Holding Purveyors of “Dark Patterns” for Online Travel Bookings Accountable

Last week, my former colleagues at the New York Attorney General’s Office (NYAG), scored a $2.6 million settlement with Fareportal – a large online travel agency that used deceptive practices, known as “dark patterns,” to manipulate consumers to book online travel.

The investigation exposes how Fareportal, which operates under several brands, including CheapOair and OneTravel — used a series of deceptive design tricks to pressure consumers to buy tickets for flights, hotels, and other travel purchases. In this post, I share the details of the investigation’s findings and use them to highlight why we need further regulatory intervention to prevent similar conduct from becoming entrenched in other online services.

The NYAG investigation picks up on the work of researchers at Princeton’s CITP that exposed the widespread use of dark patterns on shopping websites. Using the framework we developed in a subsequent paper for defining dark patterns, the investigation reveals how the travel agency weaponized common cognitive biases to take advantage of consumers. The company was charged under the Attorney General’s broad authority to prohibit deceptive acts and practices. In addition to paying $2.6 million, the New York City-based company agreed to reform its practices.

Specifically, the investigation documents how Fareportal exploited the scarcity bias by displaying, next to the top two flight search results, a false and misleading message about the number of tickets left for those flights at the advertised price. It manipulated consumers through adding 1 to the number of tickets the consumer had searched for to show that there were only X+1 tickets left at that price. So, if you searched for one round trip ticket from Philadelphia to Chicago, the site would say “Only 2 tickets left” at that price, while a consumer searching for two such tickets would see a message stating “Only 3 tickets left” at the advertised price. 

In 2019, Fareportal added a design feature that exploited the bandwagon effect by displaying how many other people were looking at the same deal. The site used a computer-generated random number between 28 and 45 to show the number of other people “looking” at the flight. It paired this with a false countdown timer that displayed an arbitrary number that was unrelated to the availability of tickets. 

Similarly, Fareportal exported its misleading tactics to the making of hotel bookings on its mobile apps. The apps misrepresented the percentage of rooms shown that were “reserved” by using a computer-generated number keyed to when the customer was trying to book a room. So, for example, if the check-in date was 16-30 days away, the message would indicate that between 41-70% of the hotel rooms were booked, but if it was less than 7 days away, it showed that 81-99% of the rooms were reserved.

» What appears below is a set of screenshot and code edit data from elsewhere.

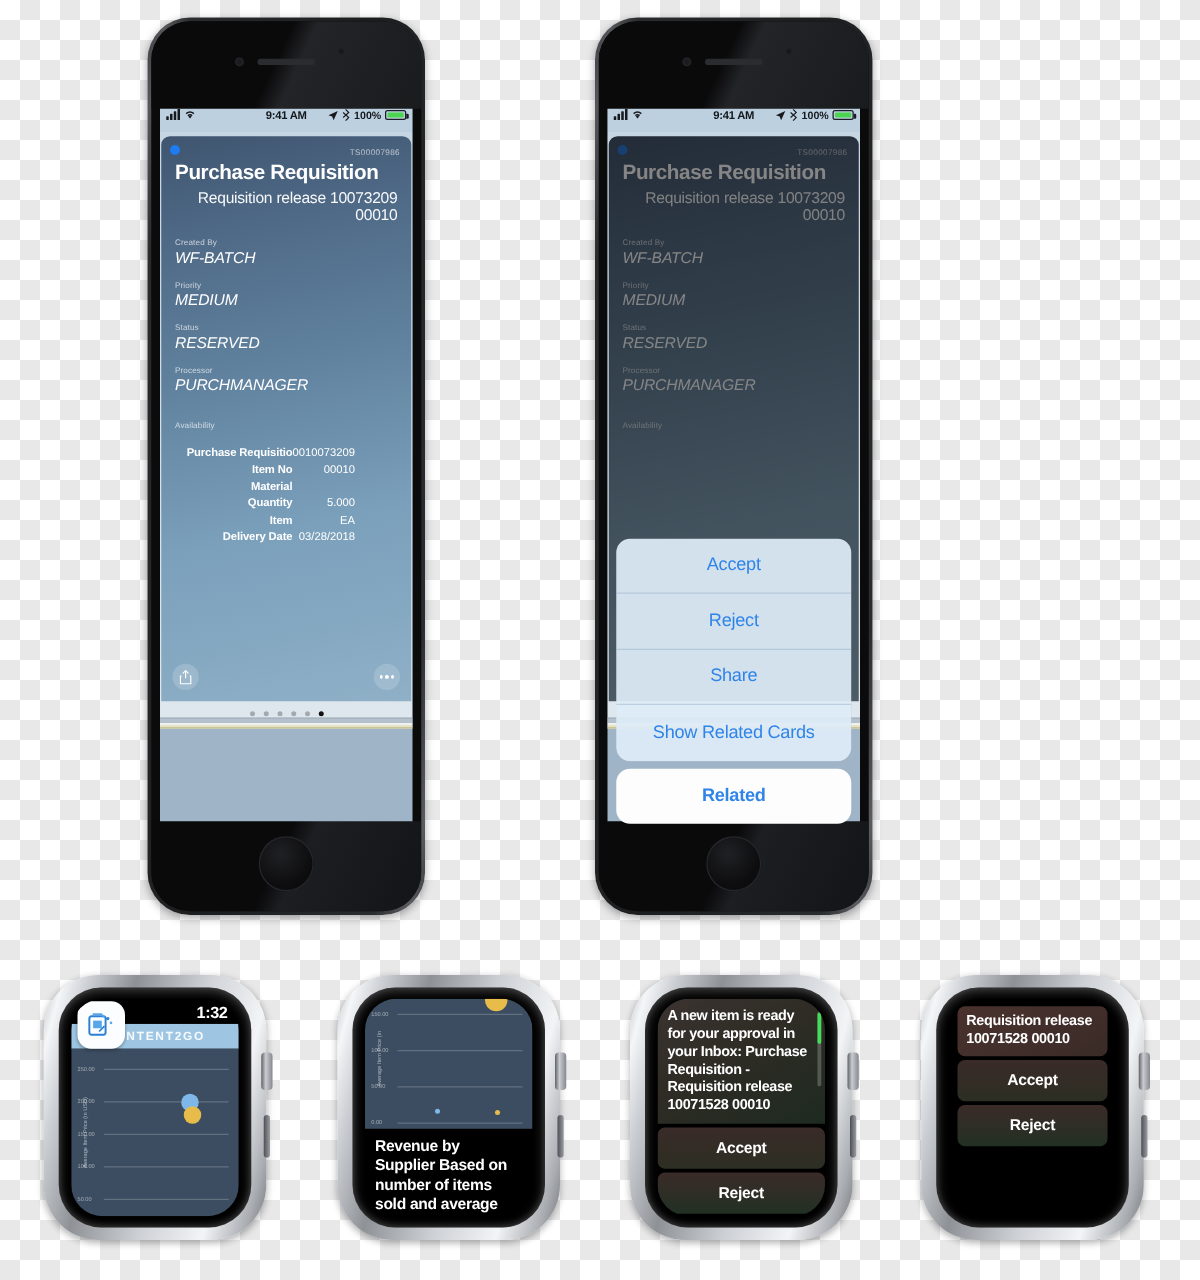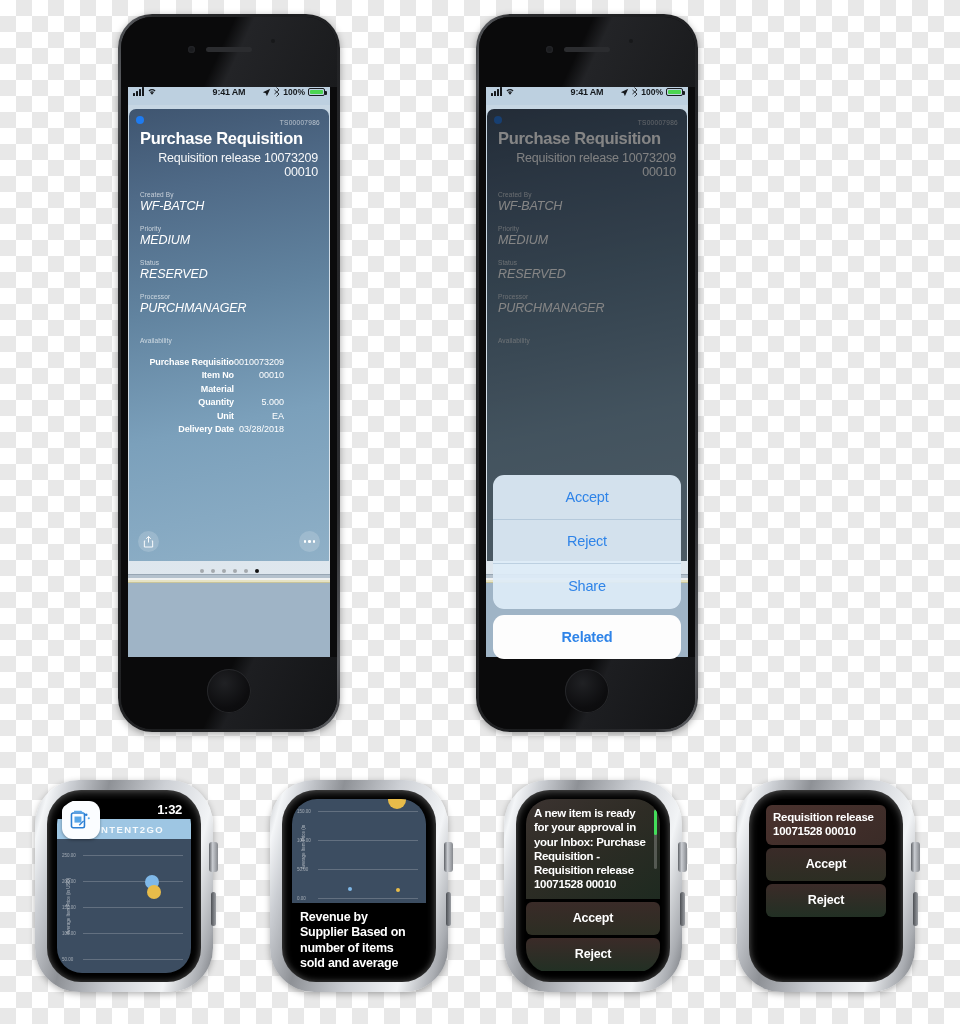--- a/index.html
+++ b/index.html
@@ -442,7 +442,7 @@
               <td class="kv-val">5.000</td>
             </tr>
             <tr>
-              <td class="kv-key">Unit</td>
+              <td class="kv-key">Item</td>
               <td class="kv-val">EA</td>
             </tr>
             <tr>

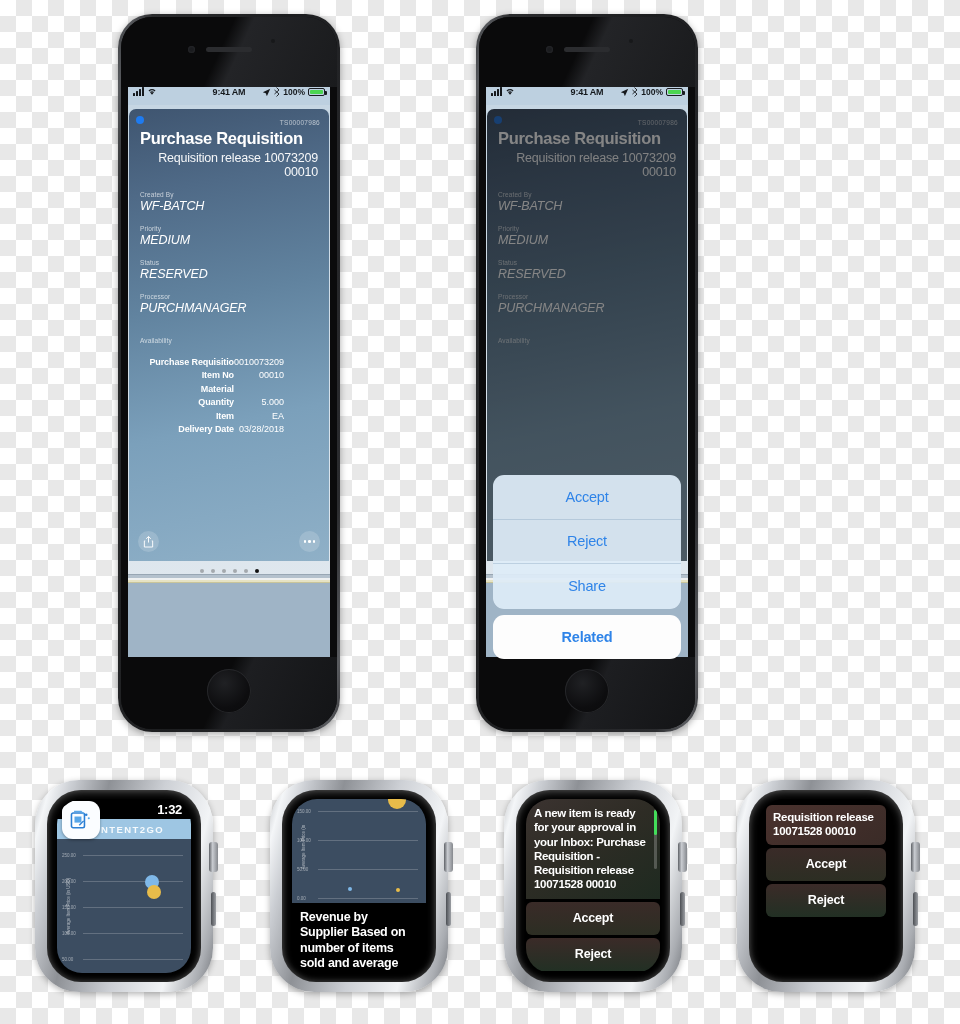--- a/index.html
+++ b/index.html
@@ -558,6 +558,7 @@
           <div class="sheet-item">Accept</div>
           <div class="sheet-item">Reject</div>
           <div class="sheet-item">Share</div>
+          <div class="sheet-item">Show Related Cards</div>
         </div>
         <div class="sheet-cancel">Related</div>
       </div>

But, of course, those percentages were pure fiction. The apps used a similar tactic for displaying the number of people “viewing” hotels in the area. This time, they generated the number based on the nightly rate for the fifth hotel returned in the search by using the difference between the numerical value of the dollar figure and the numerical value of the cents figure. (If the rate was $255.63, consumers were told 192 people were viewing the hotel listings in the area.)

Fareportal used these false scarcity indicators across its websites and mobile platforms for pitching products such as travel protection and seat upgrades, through inaccurately representing how many other consumers that had purchased the product in question. 

In addition, the NYAG charged Fareportal with using a pressure tactic of making consumers accept or decline purchase a travel protection policy to “protect the cost of [their] trip” before completing a purchase. This practice is described in the academic literature as a covert pattern that uses “confirmshaming” and “forced action” to influence choices. 

Finally, the NYAG took issue with how Fareportal manipulated price comparisons to suggest it was offering tickets at a discounted price, when in fact, most of the advertised tickets were never offered for sale at the higher comparison price. The NYAG rejected Fareportal’s attempt to use a small pop-up to cure the false impression conveyed by the visual slash-through image that conveyed the discount. Similarly, the NYAG called out how Fareportal hid its service fees by disguising them as being part of the “Base Price” of the ticket rather than the separate line item for “Taxes and Fees.” These tactics are described in the academic literature as using “misdirection” and “information hiding” to influence consumers. 


The findings from this investigation illustrate why dark patterns are not simply aggressive marketing practices, as some commentators contend, but require regulatory intervention. Specifically, such shady practices are difficult for consumers to spot and to avoid, and, as we argued, risk becoming entrenched across different travel sites who have the incentive to adopt similar practices. As a result, Fareportal, unfortunately, will not be the first or the last online service to deploy such tactics. But this creates an opportunity for researchers, consumer advocates, and design whistleblowers to step forward and spotlight such practices to protect consumers and help create a more trustworthy internet.    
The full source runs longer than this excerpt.